Document Type

Book Chapter

Publication Date

2018

Source Publication

Law as an Artifact by Luka Burazin, Kenneth Einar Himma, and Corrado Roversi (eds.), Oxford University Press, 2018, pp.239-267.

Abstract

Brian Leiter has recently suggested that anyone who denied law's artifactuality, "the extravagance of their metaphysical commitments would.., be a subject for psychological, not philosophical investigation." There is a sense in which he is unquestionably right. If by artifact we mean the product of human effort, the claim is obviously true, indeed so obviously true that I do not know anyone who denies it. After some light interrogation it turns out that even some of the usual suspects have to be released without charges.

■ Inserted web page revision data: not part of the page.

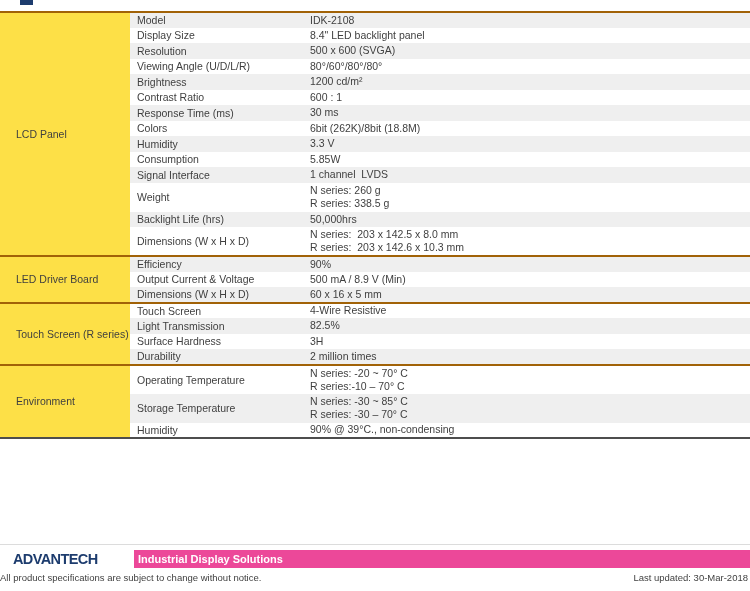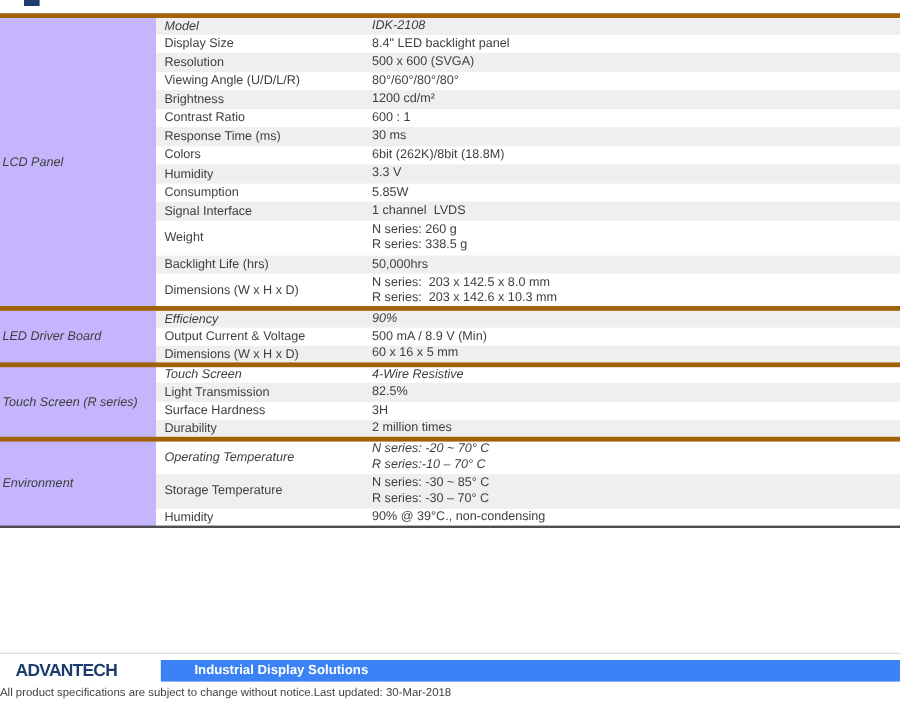"Model" tr.section-start td { border-top: 4px solid #a16207 -> 2px solid #a16207; font-style: italic -> none }
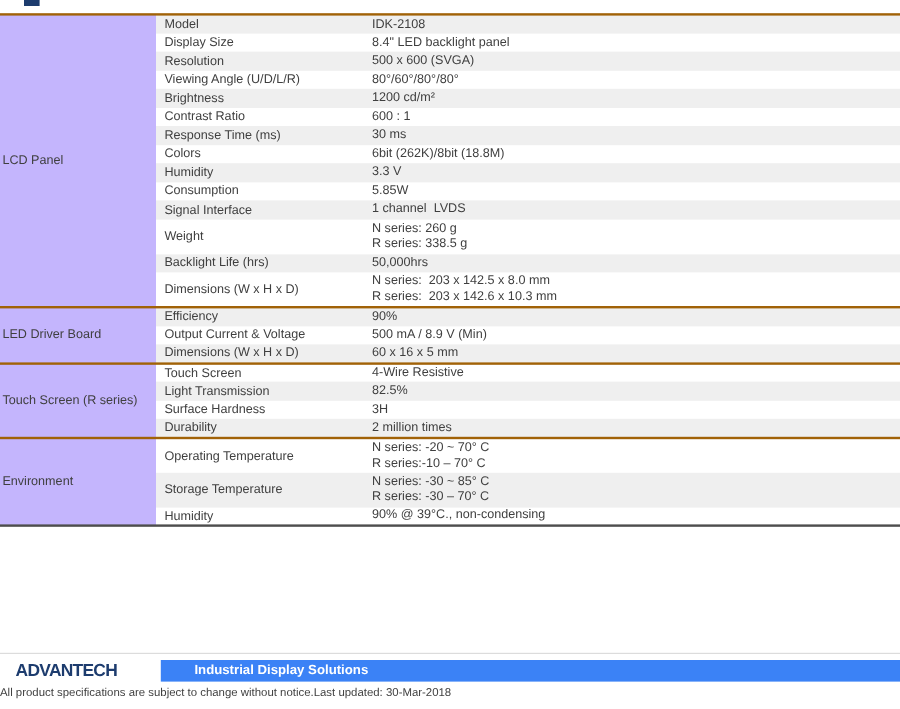"LCD Panel" td.cat { background: #c4b5fd -> #fde047; padding-left: 2px -> 16px }
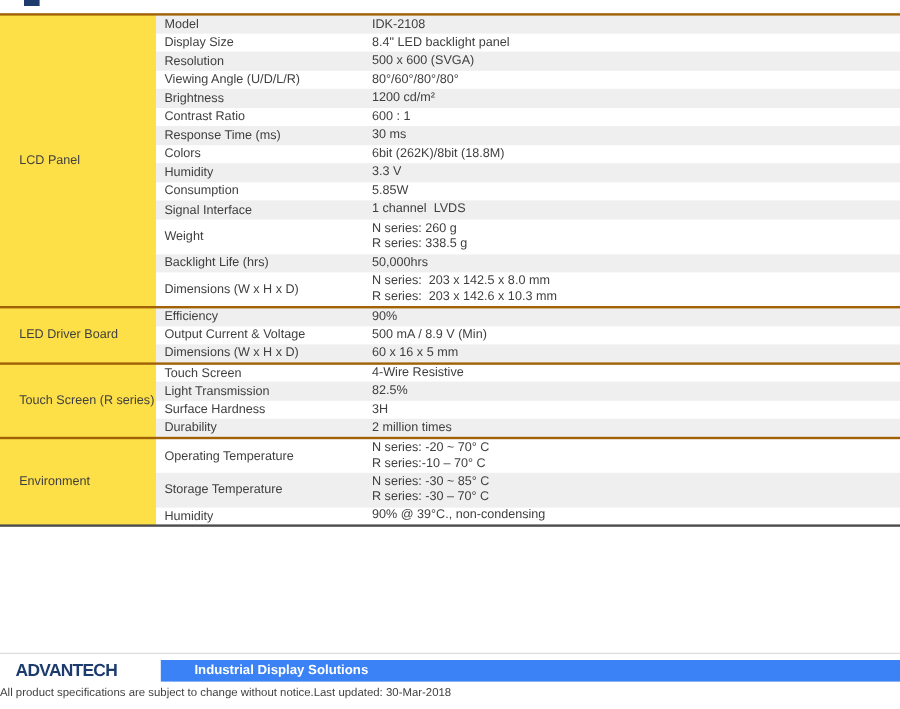"Industrial Display Solutions" .banner { background: #3b82f6 -> #ec4899; padding-left: 28px -> 4px }
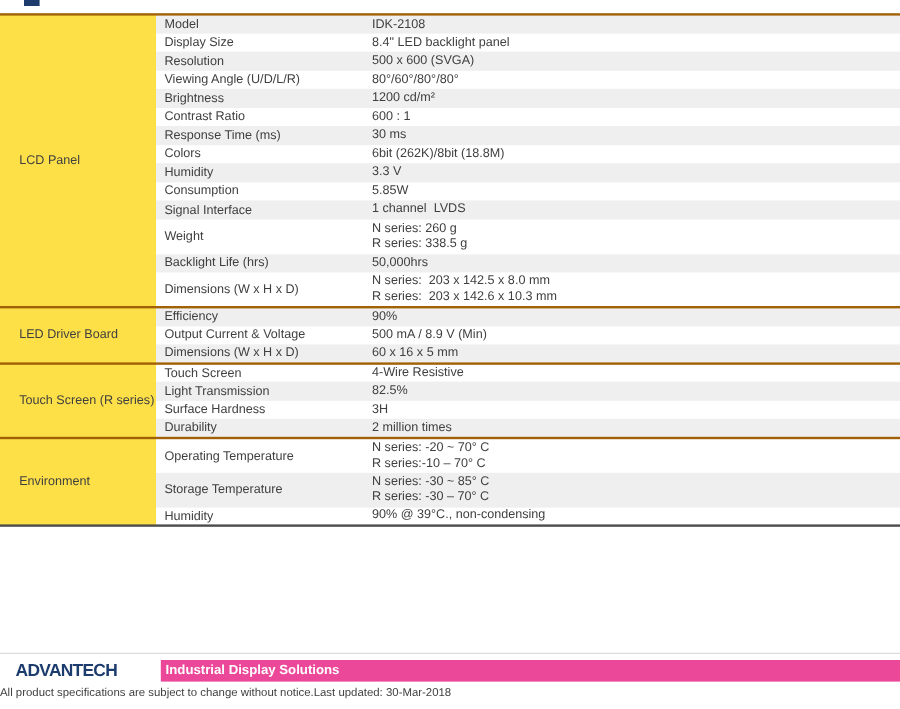"All product specifications are subject" .notes { justify-content: flex-start -> space-between }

It is accepted by John Finnis, who described law as "a cultural object, constructed, or ... posited by creative human choices, [which] is an instrument, a technique adopted for a moral purpose, and adopted because there is no other available way of agreeing over significant spans of time about precisely how to pursue the moral project well." Lon Fuller is not guilty either: he spoke of the lawyer as an "architect of social structures" and gave a central role in his writings, far more than his critics have, to the importance of institutional design to the traditional questions of jurisprudence. Even everyone's favorite punching bag, Ronald Dworkin, can plead innocence. Unless one is willing to argue that Finnis, Fuller, and Dworkin were all deeply confused about their own views, their examples show that the artifactuality of law, if understood as the claim that law is the product of human efforts, is an uncontentious claim.

Comments

Chapter 12 Copyrighted by Dan Priel 2018.